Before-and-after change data
■ ■ ■ ■ ■

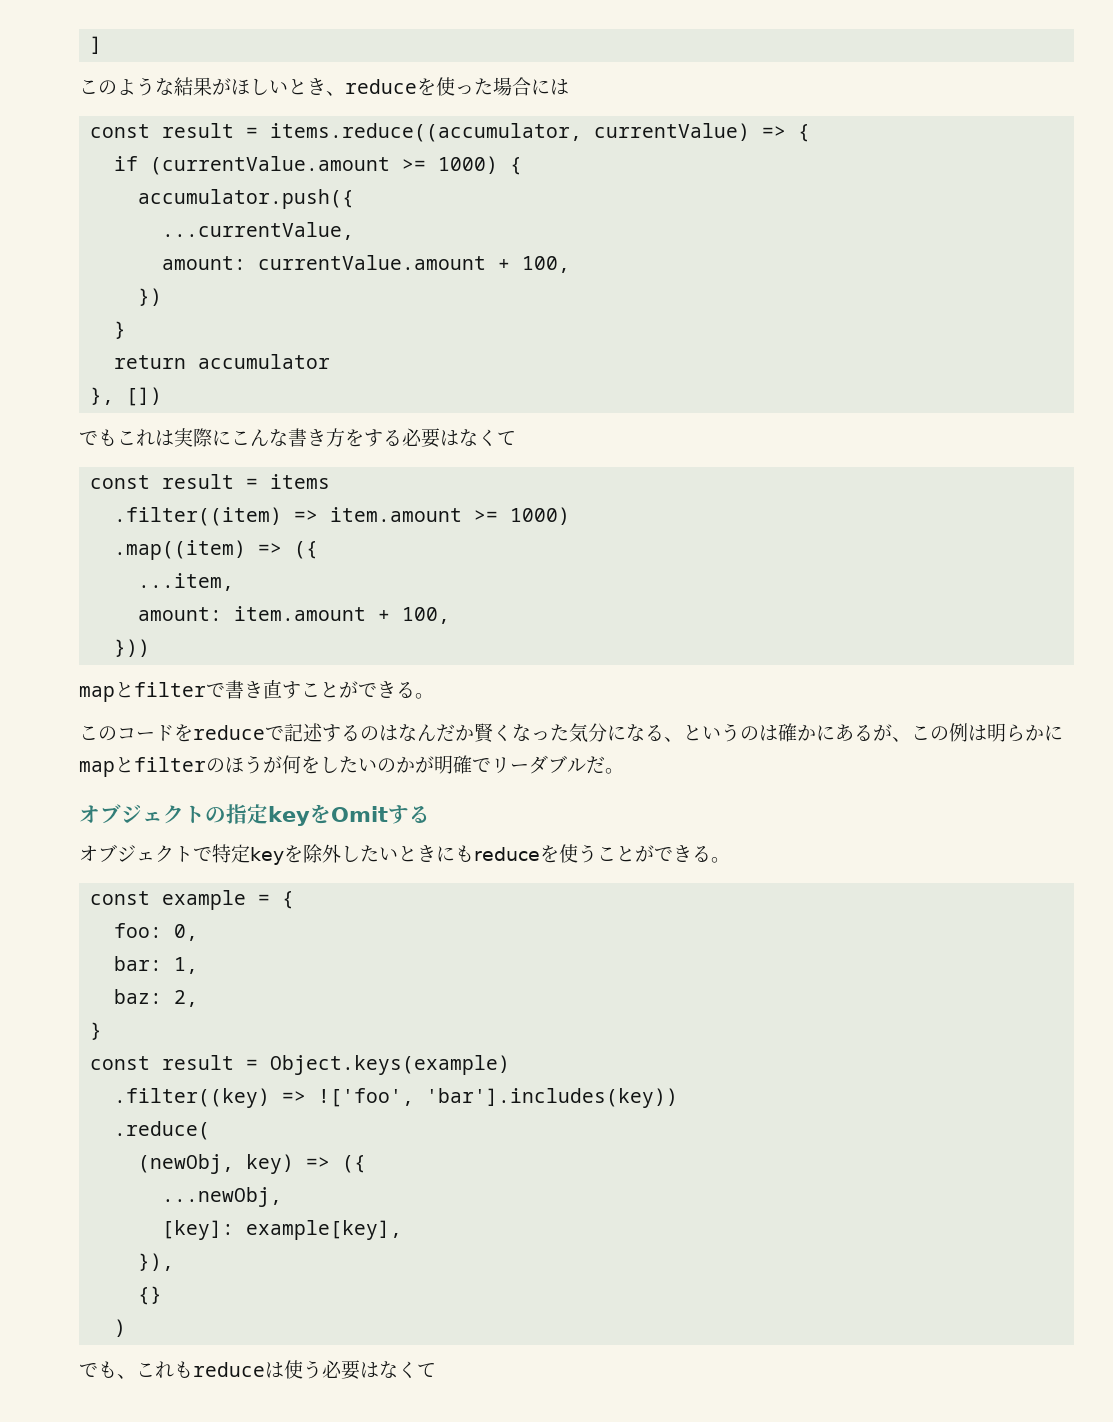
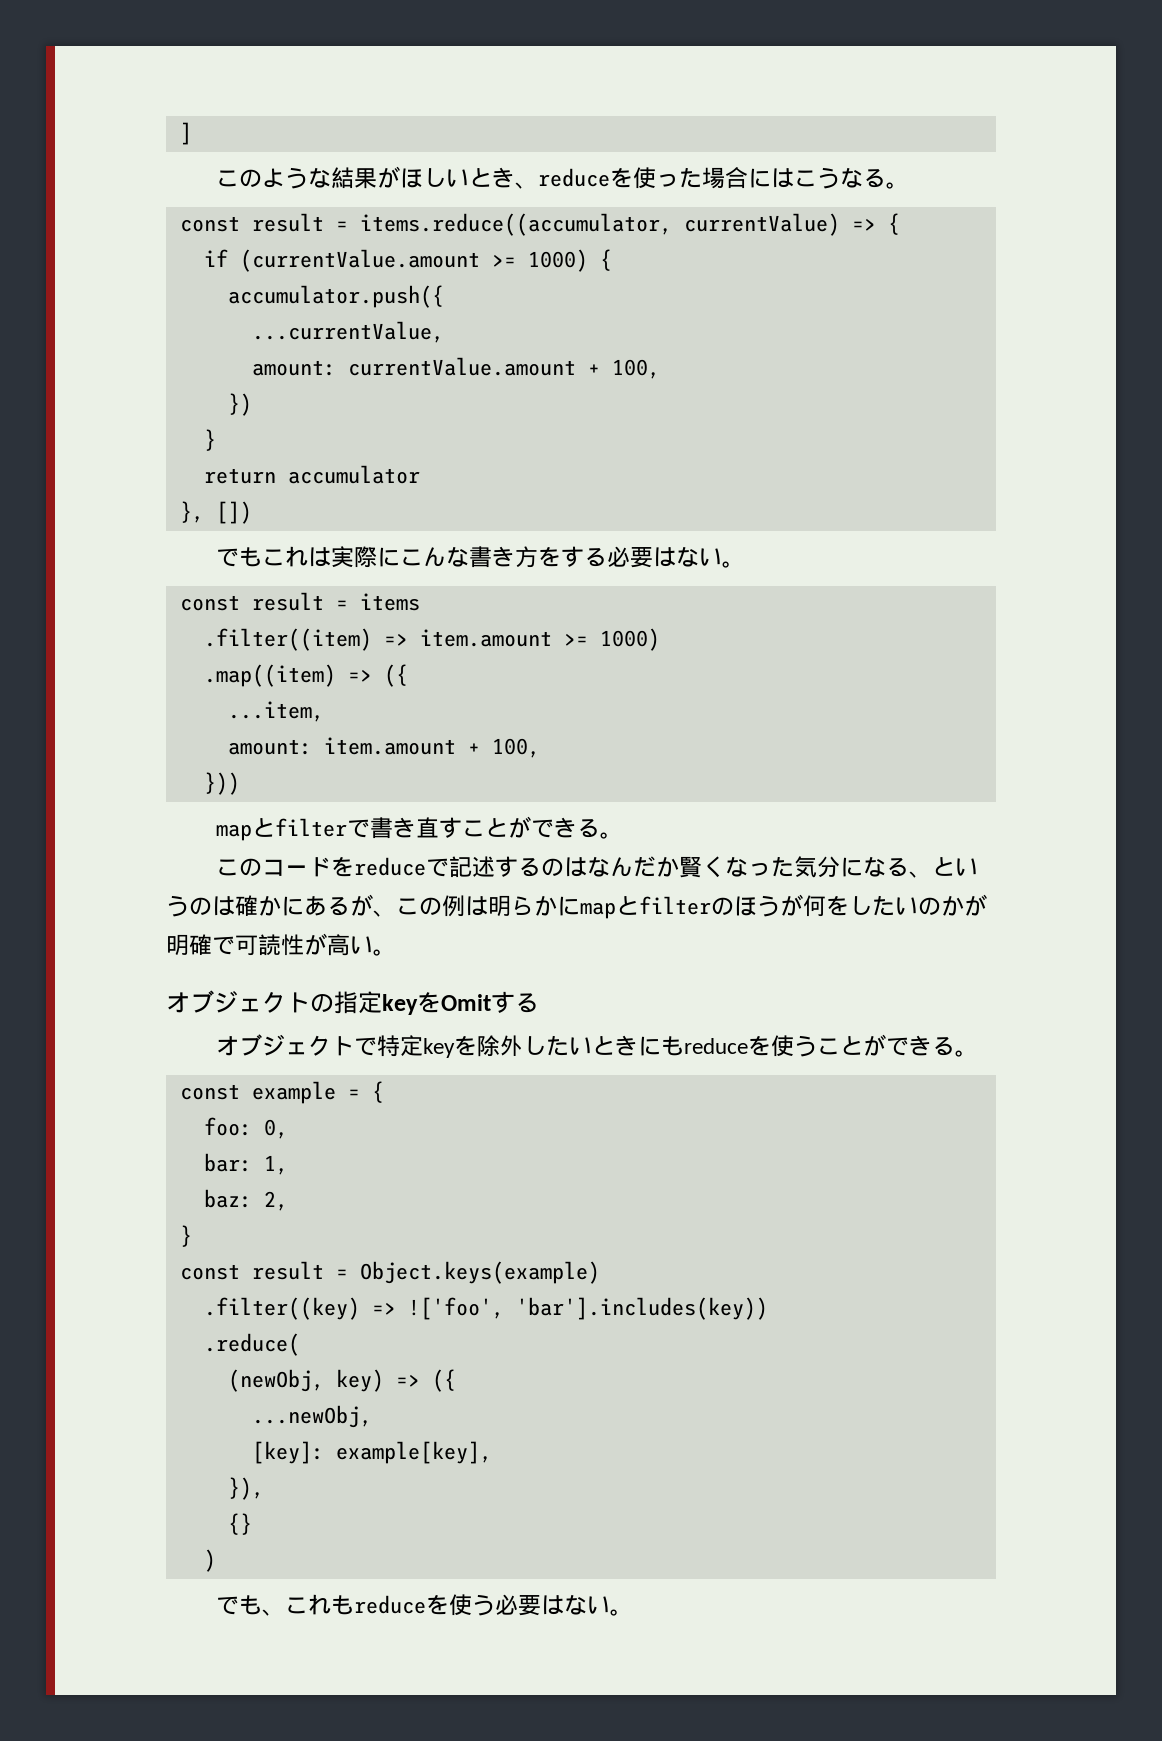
(569, 87) none -> [793,167,909,189] こうなる。
[478,429,516,446] くて -> [698,548,745,568] い。
[491,755,605,774] リーダブルだ -> [235,933,373,956] 可読性が高い
[265,1362,284,1378] は -> [425,1594,449,1615] を
[398,1361,436,1378] くて -> [586,1596,633,1616] い。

■ ■ ■ ■ ■

◆ **EXERCISE DESCRIPTION**: Render the data above verbatim and without pictures.

◆ **ANSWER TO THE EXERCISE**:
(569, 87) none -> [793,167,909,189] こうなる。
[478,429,516,446] くて -> [698,548,745,568] い。
[491,755,605,774] リーダブルだ -> [235,933,373,956] 可読性が高い
[265,1362,284,1378] は -> [425,1594,449,1615] を
[398,1361,436,1378] くて -> [586,1596,633,1616] い。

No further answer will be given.